* **What you will do**
From the line with "[115,546,662,586] Messages 5,668" to the line with "[80,88,542,122] 195719 visualizações", retype every line exactly, including those two, and leave out the rest of the data below.

* **Source information**
Content starts

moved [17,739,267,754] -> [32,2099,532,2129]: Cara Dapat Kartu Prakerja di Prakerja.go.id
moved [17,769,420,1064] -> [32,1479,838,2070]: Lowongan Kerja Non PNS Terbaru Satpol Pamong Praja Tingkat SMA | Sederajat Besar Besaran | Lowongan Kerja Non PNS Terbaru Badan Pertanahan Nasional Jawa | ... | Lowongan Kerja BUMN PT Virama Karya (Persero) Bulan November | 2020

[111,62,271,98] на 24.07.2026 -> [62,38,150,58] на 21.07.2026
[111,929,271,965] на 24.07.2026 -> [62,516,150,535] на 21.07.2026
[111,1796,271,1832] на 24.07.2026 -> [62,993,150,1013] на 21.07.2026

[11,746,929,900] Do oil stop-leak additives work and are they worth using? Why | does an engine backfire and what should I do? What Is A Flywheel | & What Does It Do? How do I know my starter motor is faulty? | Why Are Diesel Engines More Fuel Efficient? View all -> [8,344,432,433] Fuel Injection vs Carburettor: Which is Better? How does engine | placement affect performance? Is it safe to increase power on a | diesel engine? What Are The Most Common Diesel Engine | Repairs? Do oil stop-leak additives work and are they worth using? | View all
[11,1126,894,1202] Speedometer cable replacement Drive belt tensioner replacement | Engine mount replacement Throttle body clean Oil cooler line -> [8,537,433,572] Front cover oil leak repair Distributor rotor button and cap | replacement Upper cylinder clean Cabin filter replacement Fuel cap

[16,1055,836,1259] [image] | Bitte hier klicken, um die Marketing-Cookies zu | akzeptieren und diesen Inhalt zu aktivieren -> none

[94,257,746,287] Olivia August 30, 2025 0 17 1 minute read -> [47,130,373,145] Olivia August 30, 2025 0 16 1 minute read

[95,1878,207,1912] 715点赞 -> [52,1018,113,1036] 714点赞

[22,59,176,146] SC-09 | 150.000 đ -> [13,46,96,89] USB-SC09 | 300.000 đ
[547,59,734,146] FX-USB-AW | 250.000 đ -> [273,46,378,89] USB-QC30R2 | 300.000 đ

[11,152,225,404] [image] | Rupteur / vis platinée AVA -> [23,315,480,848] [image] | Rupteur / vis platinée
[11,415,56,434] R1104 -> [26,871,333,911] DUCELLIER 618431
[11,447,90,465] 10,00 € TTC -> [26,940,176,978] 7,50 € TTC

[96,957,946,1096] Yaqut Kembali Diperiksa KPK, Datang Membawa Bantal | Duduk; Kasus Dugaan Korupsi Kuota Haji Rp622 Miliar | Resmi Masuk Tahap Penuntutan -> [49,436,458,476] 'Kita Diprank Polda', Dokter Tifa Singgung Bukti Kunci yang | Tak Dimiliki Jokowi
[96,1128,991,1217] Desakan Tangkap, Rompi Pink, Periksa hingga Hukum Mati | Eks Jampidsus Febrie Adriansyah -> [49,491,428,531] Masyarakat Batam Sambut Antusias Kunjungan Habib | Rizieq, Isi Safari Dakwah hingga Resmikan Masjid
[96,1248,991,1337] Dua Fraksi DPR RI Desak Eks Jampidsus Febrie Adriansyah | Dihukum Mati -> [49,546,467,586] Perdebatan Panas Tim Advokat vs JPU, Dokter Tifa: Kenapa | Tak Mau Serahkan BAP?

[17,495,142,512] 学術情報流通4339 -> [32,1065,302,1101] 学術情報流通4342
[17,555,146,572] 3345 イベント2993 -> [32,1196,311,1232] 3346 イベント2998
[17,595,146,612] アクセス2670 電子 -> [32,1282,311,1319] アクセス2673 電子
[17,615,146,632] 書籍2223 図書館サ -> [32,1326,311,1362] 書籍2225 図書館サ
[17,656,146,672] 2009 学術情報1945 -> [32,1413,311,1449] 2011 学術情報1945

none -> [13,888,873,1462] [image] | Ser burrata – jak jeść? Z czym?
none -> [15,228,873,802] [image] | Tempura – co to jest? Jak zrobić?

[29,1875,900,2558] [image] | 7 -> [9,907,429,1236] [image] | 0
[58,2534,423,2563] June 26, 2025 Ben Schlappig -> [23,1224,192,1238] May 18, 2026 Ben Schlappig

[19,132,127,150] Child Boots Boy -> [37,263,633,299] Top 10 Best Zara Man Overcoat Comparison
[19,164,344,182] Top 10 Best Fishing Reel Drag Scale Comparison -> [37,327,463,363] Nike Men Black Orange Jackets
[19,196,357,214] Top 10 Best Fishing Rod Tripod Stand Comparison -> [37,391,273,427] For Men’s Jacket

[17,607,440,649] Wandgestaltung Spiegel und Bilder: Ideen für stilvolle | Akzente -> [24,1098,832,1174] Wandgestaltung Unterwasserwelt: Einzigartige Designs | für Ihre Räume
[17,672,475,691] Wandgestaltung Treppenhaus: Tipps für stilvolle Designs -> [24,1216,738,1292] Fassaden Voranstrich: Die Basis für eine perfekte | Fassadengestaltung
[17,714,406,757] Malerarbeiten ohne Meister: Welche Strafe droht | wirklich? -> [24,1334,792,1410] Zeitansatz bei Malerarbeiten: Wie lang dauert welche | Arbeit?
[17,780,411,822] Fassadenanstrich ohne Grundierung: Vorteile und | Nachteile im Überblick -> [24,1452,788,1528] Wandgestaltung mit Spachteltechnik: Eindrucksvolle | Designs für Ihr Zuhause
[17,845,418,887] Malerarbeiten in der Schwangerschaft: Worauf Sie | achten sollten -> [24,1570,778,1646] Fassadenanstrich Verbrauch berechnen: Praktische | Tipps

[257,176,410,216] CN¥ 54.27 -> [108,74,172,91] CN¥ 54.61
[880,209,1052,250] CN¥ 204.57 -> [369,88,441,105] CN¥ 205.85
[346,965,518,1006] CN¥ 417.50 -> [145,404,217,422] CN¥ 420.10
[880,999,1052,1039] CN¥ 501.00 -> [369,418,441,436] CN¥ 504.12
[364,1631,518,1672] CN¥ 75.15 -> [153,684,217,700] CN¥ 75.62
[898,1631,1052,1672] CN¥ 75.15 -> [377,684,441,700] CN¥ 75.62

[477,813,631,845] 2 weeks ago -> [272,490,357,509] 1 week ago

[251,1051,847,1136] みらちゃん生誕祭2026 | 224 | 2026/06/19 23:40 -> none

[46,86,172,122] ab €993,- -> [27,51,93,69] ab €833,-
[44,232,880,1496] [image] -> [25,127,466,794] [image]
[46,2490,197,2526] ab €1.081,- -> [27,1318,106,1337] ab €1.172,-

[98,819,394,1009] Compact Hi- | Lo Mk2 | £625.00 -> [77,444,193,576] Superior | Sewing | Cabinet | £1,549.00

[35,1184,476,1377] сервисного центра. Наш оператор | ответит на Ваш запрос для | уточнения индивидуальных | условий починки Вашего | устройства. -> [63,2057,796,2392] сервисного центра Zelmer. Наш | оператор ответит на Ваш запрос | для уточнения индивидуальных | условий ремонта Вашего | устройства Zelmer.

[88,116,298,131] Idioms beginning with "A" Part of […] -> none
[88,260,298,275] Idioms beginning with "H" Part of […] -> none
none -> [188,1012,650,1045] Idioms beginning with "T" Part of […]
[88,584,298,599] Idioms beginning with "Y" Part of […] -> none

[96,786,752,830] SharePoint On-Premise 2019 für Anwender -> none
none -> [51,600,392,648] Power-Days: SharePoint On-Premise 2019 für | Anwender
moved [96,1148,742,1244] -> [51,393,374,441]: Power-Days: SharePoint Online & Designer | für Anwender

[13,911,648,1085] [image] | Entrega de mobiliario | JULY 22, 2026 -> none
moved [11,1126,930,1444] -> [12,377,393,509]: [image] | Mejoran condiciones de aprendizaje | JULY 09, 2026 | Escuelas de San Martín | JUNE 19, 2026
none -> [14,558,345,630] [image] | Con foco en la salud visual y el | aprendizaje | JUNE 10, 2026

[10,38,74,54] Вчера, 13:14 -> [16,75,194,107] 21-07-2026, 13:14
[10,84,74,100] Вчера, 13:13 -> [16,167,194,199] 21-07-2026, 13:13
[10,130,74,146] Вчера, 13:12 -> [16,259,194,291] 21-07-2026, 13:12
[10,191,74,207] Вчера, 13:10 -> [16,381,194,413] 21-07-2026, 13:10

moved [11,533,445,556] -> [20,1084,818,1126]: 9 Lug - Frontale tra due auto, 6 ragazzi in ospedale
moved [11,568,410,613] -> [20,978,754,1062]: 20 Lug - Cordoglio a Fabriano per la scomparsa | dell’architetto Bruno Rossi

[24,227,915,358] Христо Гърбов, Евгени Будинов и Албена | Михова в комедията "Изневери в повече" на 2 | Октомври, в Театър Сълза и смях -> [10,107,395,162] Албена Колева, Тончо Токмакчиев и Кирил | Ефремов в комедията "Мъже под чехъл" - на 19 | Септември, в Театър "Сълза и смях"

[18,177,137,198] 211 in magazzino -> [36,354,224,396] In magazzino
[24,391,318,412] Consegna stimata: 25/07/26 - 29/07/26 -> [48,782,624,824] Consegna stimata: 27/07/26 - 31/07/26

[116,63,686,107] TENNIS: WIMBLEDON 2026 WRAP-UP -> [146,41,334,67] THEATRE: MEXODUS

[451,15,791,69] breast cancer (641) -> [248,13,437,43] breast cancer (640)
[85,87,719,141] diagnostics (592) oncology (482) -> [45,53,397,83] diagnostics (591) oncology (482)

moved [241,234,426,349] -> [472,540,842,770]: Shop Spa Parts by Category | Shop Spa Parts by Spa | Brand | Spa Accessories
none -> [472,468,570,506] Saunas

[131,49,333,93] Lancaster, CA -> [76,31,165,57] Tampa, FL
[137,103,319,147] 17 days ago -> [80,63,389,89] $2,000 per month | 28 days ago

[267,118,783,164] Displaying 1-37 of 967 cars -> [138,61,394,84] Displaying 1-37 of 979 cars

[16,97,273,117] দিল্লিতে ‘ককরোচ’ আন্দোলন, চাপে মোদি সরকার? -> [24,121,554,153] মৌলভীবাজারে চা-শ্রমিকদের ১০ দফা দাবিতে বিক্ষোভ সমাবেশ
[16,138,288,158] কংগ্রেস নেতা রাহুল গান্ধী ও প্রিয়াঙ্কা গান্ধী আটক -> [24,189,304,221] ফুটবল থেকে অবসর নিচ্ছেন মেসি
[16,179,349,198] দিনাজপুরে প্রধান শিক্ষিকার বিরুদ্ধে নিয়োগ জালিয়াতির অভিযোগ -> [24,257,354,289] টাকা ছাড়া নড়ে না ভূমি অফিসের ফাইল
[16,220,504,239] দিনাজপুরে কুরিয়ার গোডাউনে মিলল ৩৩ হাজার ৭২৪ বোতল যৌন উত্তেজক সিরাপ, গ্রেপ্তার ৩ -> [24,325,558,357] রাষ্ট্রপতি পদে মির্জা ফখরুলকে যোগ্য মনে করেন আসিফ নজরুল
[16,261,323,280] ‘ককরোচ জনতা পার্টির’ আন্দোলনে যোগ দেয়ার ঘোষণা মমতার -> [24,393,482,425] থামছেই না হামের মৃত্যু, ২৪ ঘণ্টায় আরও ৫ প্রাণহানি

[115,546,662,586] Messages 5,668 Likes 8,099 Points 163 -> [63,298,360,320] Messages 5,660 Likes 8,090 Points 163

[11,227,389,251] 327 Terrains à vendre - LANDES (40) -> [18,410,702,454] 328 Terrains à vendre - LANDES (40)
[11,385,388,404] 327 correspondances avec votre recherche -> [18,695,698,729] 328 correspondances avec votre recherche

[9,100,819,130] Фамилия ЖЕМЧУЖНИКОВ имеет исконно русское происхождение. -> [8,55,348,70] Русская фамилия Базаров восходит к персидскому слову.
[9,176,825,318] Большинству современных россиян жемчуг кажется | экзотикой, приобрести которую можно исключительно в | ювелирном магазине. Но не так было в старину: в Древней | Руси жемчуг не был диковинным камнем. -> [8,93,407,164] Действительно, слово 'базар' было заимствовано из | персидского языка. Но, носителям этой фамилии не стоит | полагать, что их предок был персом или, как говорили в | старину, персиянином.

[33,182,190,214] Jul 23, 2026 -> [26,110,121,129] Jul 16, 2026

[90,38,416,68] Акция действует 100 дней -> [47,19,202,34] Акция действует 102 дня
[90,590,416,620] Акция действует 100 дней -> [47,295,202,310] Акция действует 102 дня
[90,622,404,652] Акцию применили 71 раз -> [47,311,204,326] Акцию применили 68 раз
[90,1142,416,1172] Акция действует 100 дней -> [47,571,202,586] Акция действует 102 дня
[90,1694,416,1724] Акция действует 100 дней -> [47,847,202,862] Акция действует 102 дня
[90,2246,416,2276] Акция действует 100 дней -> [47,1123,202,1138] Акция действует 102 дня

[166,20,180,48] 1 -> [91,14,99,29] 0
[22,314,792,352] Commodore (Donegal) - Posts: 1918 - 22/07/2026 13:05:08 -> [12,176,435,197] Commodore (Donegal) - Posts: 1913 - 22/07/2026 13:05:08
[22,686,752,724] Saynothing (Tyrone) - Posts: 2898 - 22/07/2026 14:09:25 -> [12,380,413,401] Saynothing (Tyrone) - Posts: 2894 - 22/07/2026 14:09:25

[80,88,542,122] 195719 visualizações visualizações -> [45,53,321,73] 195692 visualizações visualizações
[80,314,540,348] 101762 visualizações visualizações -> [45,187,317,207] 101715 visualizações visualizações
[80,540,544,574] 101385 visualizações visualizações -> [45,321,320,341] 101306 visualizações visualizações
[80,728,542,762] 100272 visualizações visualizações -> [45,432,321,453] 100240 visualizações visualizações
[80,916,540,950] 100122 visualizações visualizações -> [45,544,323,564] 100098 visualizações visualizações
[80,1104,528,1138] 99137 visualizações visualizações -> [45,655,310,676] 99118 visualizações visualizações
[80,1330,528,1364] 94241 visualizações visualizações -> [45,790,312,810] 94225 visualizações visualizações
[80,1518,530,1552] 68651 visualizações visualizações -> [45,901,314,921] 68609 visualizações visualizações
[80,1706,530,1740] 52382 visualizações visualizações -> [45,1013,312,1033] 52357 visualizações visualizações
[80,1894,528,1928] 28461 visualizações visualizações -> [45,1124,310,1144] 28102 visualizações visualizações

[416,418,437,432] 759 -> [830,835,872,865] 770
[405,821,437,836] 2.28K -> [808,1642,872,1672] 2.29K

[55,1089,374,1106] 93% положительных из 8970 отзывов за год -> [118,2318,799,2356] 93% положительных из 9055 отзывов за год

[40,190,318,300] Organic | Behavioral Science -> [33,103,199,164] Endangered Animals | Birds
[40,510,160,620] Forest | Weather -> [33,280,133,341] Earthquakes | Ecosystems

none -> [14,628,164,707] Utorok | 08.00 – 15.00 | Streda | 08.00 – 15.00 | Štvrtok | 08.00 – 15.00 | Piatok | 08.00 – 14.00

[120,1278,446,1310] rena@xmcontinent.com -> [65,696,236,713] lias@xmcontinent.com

Content ends

* **Reply to the exercise**
[115,546,662,586] Messages 5,668 Likes 8,099 Points 163 -> [63,298,360,320] Messages 5,660 Likes 8,090 Points 163

[11,227,389,251] 327 Terrains à vendre - LANDES (40) -> [18,410,702,454] 328 Terrains à vendre - LANDES (40)
[11,385,388,404] 327 correspondances avec votre recherche -> [18,695,698,729] 328 correspondances avec votre recherche

[9,100,819,130] Фамилия ЖЕМЧУЖНИКОВ имеет исконно русское происхождение. -> [8,55,348,70] Русская фамилия Базаров восходит к персидскому слову.
[9,176,825,318] Большинству современных россиян жемчуг кажется | экзотикой, приобрести которую можно исключительно в | ювелирном магазине. Но не так было в старину: в Древней | Руси жемчуг не был диковинным камнем. -> [8,93,407,164] Действительно, слово 'базар' было заимствовано из | персидского языка. Но, носителям этой фамилии не стоит | полагать, что их предок был персом или, как говорили в | старину, персиянином.

[33,182,190,214] Jul 23, 2026 -> [26,110,121,129] Jul 16, 2026

[90,38,416,68] Акция действует 100 дней -> [47,19,202,34] Акция действует 102 дня
[90,590,416,620] Акция действует 100 дней -> [47,295,202,310] Акция действует 102 дня
[90,622,404,652] Акцию применили 71 раз -> [47,311,204,326] Акцию применили 68 раз
[90,1142,416,1172] Акция действует 100 дней -> [47,571,202,586] Акция действует 102 дня
[90,1694,416,1724] Акция действует 100 дней -> [47,847,202,862] Акция действует 102 дня
[90,2246,416,2276] Акция действует 100 дней -> [47,1123,202,1138] Акция действует 102 дня

[166,20,180,48] 1 -> [91,14,99,29] 0
[22,314,792,352] Commodore (Donegal) - Posts: 1918 - 22/07/2026 13:05:08 -> [12,176,435,197] Commodore (Donegal) - Posts: 1913 - 22/07/2026 13:05:08
[22,686,752,724] Saynothing (Tyrone) - Posts: 2898 - 22/07/2026 14:09:25 -> [12,380,413,401] Saynothing (Tyrone) - Posts: 2894 - 22/07/2026 14:09:25

[80,88,542,122] 195719 visualizações visualizações -> [45,53,321,73] 195692 visualizações visualizações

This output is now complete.